**** DATA LISTING
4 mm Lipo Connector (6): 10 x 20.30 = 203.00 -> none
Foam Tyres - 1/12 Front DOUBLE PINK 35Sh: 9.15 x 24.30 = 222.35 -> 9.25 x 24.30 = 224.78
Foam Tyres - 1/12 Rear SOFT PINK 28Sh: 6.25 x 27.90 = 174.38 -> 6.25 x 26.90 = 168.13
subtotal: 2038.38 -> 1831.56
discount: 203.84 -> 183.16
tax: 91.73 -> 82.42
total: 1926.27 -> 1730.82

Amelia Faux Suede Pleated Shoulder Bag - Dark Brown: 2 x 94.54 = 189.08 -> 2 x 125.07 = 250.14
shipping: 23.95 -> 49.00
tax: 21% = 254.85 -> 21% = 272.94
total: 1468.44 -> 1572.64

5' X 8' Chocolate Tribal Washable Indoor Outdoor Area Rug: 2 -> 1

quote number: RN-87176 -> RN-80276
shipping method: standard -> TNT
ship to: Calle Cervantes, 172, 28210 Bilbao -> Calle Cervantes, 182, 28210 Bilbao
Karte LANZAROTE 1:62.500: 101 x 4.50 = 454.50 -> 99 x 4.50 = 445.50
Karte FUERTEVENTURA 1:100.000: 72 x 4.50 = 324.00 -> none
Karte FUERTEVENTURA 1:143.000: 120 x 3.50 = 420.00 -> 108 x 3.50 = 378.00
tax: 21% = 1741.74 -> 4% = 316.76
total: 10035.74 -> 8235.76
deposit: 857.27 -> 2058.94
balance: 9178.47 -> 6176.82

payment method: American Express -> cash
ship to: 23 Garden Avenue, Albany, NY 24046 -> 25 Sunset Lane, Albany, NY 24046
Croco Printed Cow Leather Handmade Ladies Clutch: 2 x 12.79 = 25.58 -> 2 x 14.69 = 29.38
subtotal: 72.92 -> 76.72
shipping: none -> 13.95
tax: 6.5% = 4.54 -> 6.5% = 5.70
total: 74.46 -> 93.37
********
• WHAT THE TASK ASKS: Tally up how many lines in the records contain the string "none". Answer with that figure only.

• EXERCISE ANSWER: 3